For example, an operator may want to analyse the data relating to a particular piece of machinery or measurement system and anticipate forward resource requirements. They can do this by feeding the time-series data into AI and analytics software and using it for real-time optimisation of the assets. That data can then be exchanged between operatives working in different teams or areas of the business as workflows to serve a variety of purposes and outcomes.
5 Steps Towards IT/OT Convergence
Fundamentally, Oil and Gas executives want to achieve two broad goals. On one hand, they want to improve time to value, cutting through the inefficiencies that slow down operations and produce inertia. On the other, they want to minimise risks so that outcomes can be achieved in a safe, secure and compliant way.
Closed or disparate systems lead to friction and disconnect, which slows operations and reduces the quality of decision making. The integration of systems, on the other hand, means you can get to the outcome far quicker and with far greater reliability.
There are five key steps that Oil and Gas executives can use to enable the integration process and ensure information can flow freely across IT and OT systems.

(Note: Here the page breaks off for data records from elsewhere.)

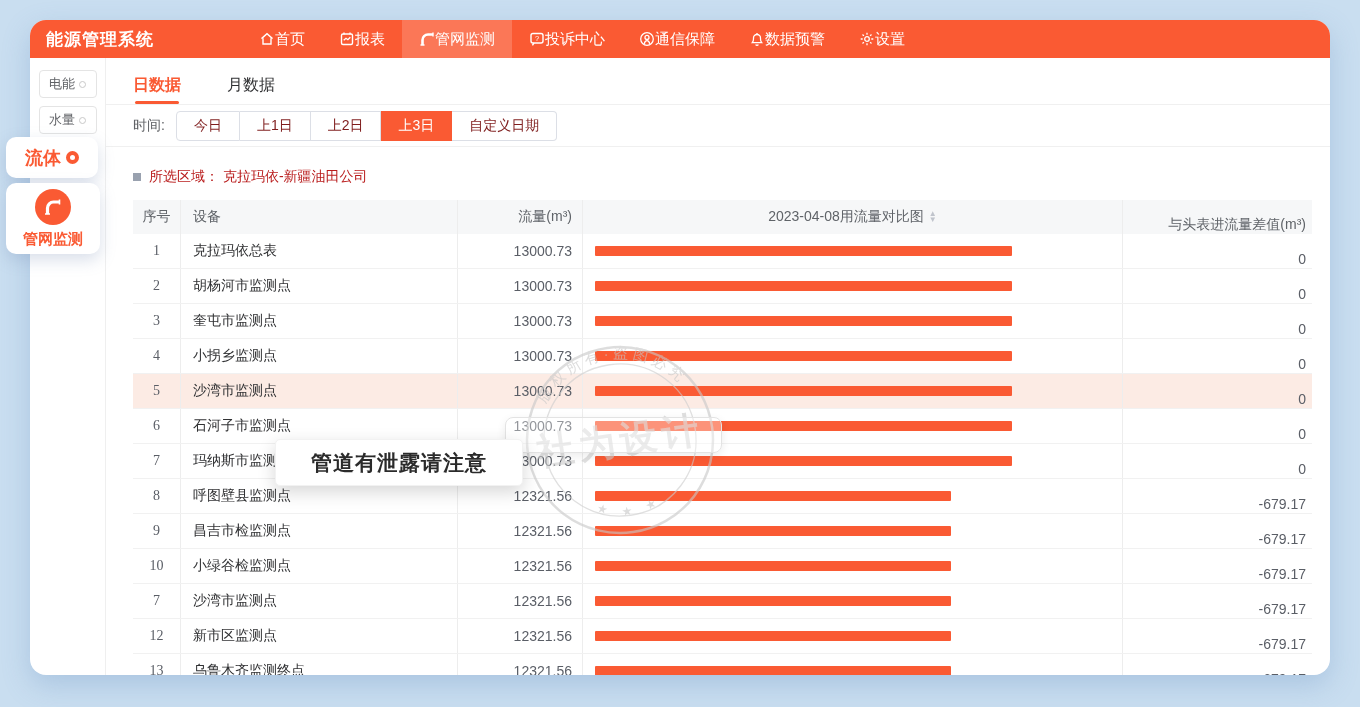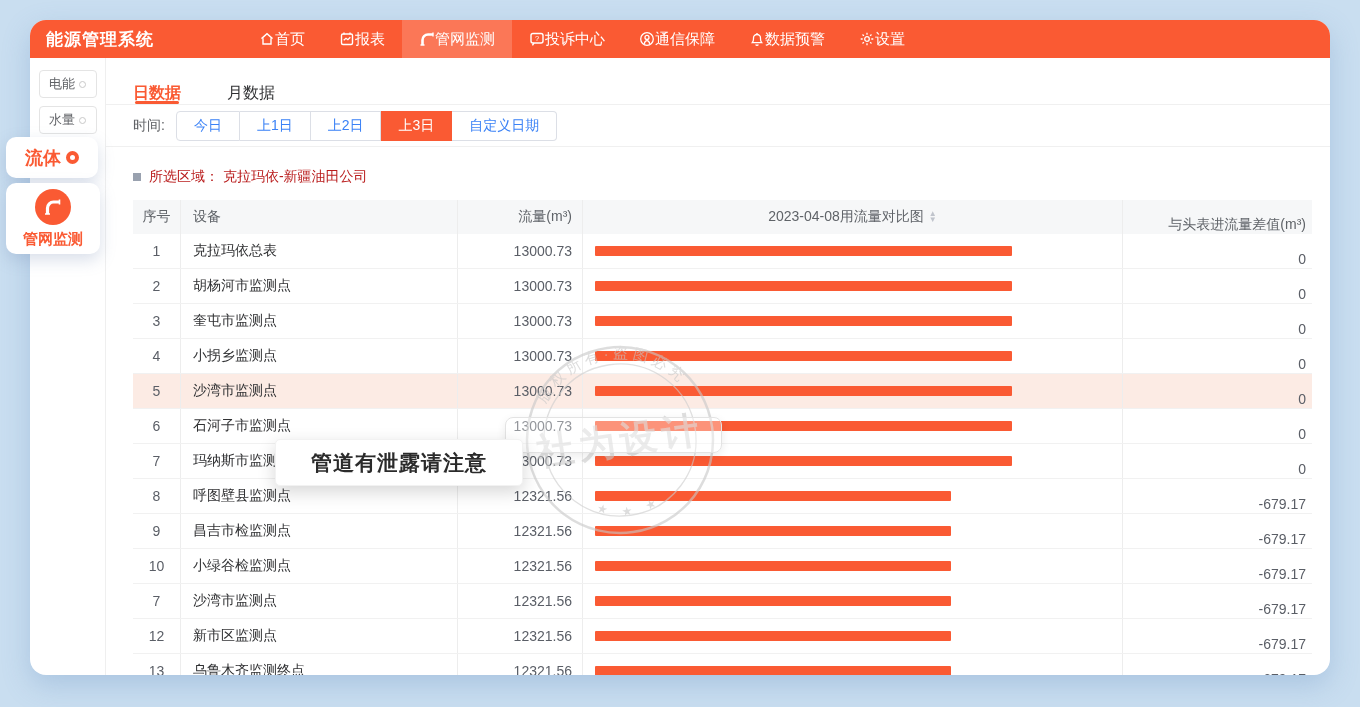--- a/index.html
+++ b/index.html
@@ -28,7 +28,7 @@
 
   .main { flex:1; min-width:0; }
   .tabs-row { height:47px; border-bottom:1px solid #f0f0f0; display:flex; align-items:flex-end; padding-left:27px; gap:46px; }
-  .tab { font-size:16px; color:#303133; padding-bottom:0; position:relative; cursor:pointer; }
+  .tab { font-size:16px; color:#303133; padding-bottom:8px; position:relative; cursor:pointer; }
   .tab.active { color:#fa5a33; font-weight:bold; }
   .tab.active::after { content:""; position:absolute; left:2px; right:2px; bottom:0; height:3px; background:#fa5a33; border-radius:2px; }
 

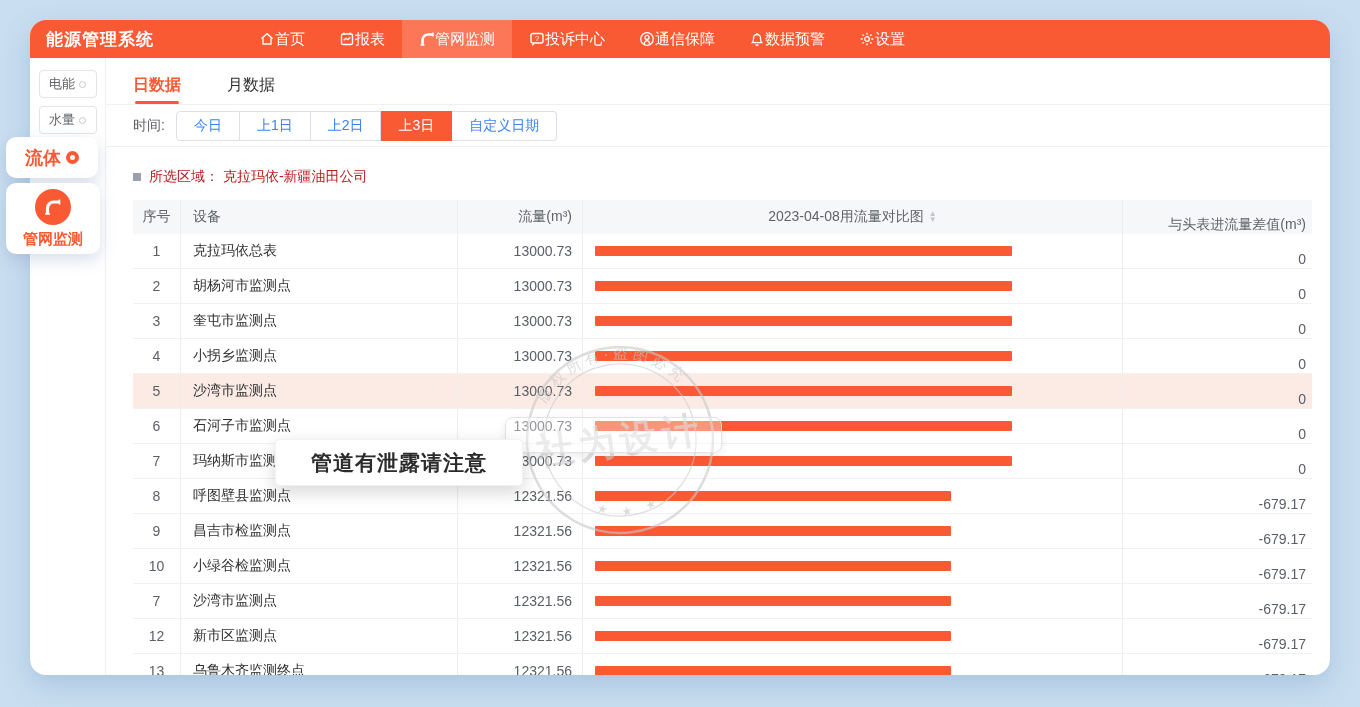--- a/index.html
+++ b/index.html
@@ -36,7 +36,7 @@
   .time-label { font-size:14px; color:#606266; margin-right:11px; }
   .seg { display:flex; }
   .seg-btn { height:30px; display:flex; align-items:center; padding:0 17px; border:1px solid #dcdfe6; border-left:none;
-             font-size:14px; color:#3b82f6; background:#fff; cursor:pointer; }
+             font-size:14px; color:#7f1d1d; background:#fff; cursor:pointer; }
   .seg-btn:first-child { border-left:1px solid #dcdfe6; border-radius:4px 0 0 4px; }
   .seg-btn:last-child { border-radius:0 4px 4px 0; }
   .seg-btn.active { background:#fa5a33; border-color:#fa5a33; color:#fff; }

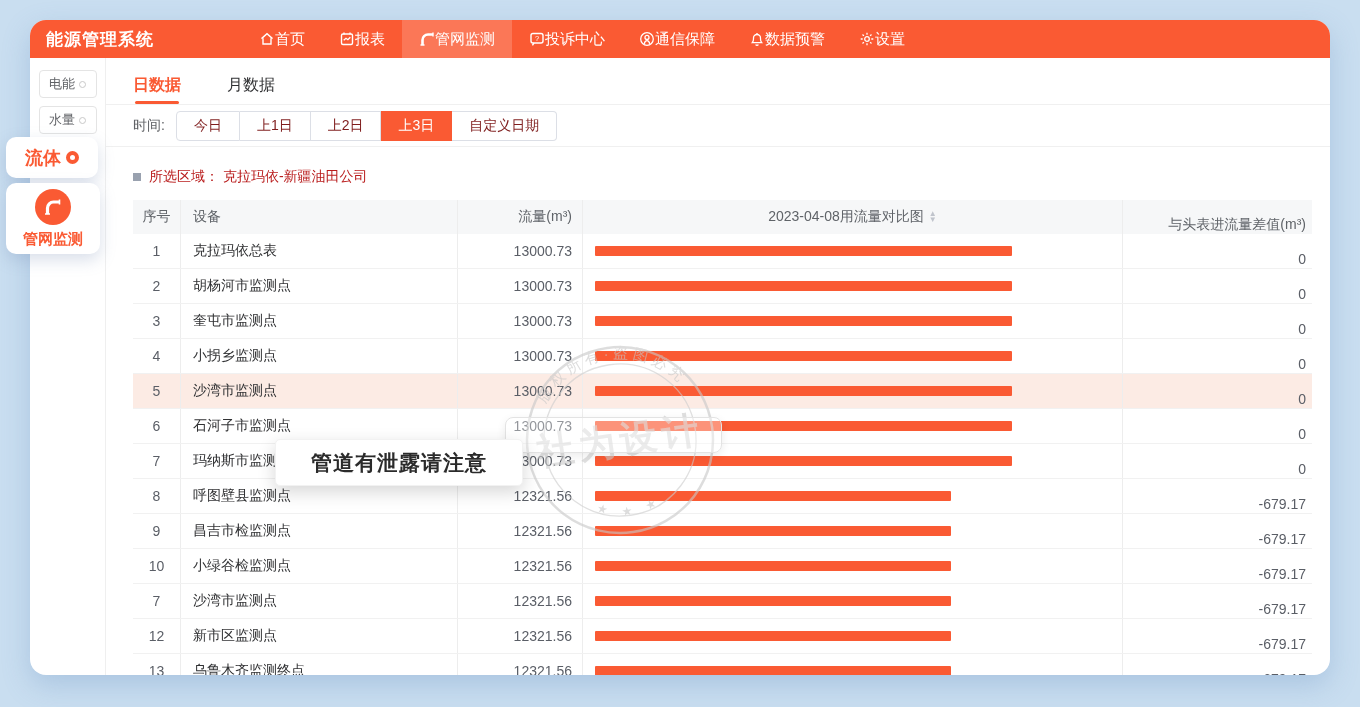--- a/index.html
+++ b/index.html
@@ -52,7 +52,7 @@
   .tr.hl { background:#fcebe4; }
   .cell { height:100%; display:flex; align-items:center; border-right:1px solid #ededed; }
   .cell:last-child { border-right:none;margin-top:8px; }
-  .c1 { width:48px; justify-content:center; font-size:14px; color:#5a5e66; }
+  .c1 { width:48px; justify-content:center; font-size:14px; color:#5a5e66;font-family:Liberation Serif, serif; }
   .c2 { width:277px; padding-left:12px; font-size:14px; color:#303133; }
   .c3 { width:125px; justify-content:flex-end; padding-right:10px; font-size:14px; color:#5a5e66; }
   .c4 { width:540px; padding-left:12px; }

1. Identify and align critical data sets
One distinctive feature of a typical Oil and Gas production environment is that there are multiple systems working in tandem at different parts of the process. These may have been provided by a range of different OEMs and software vendors, each operating on different protocols and generating data in different formats. If you lack a consistent set of standards for integrating these different sources, then you end up with data in siloes which are disconnected and cannot communicate with one another. This inevitably leads to fragmented operations and less efficient processes.
Start by identifying the different forms of data available and develop ‘data-centric’ strategies – for example, how can data from upstream and midstream operations be collected, cleaned and utilised across multiple purposes or workflows? Then consider what barriers currently exist in getting greater utility from the different data sets, such as bottlenecks in the sharing of workflows between relevant parties. Remedying these frictions at a systems level helps us to find alignment between the different applications.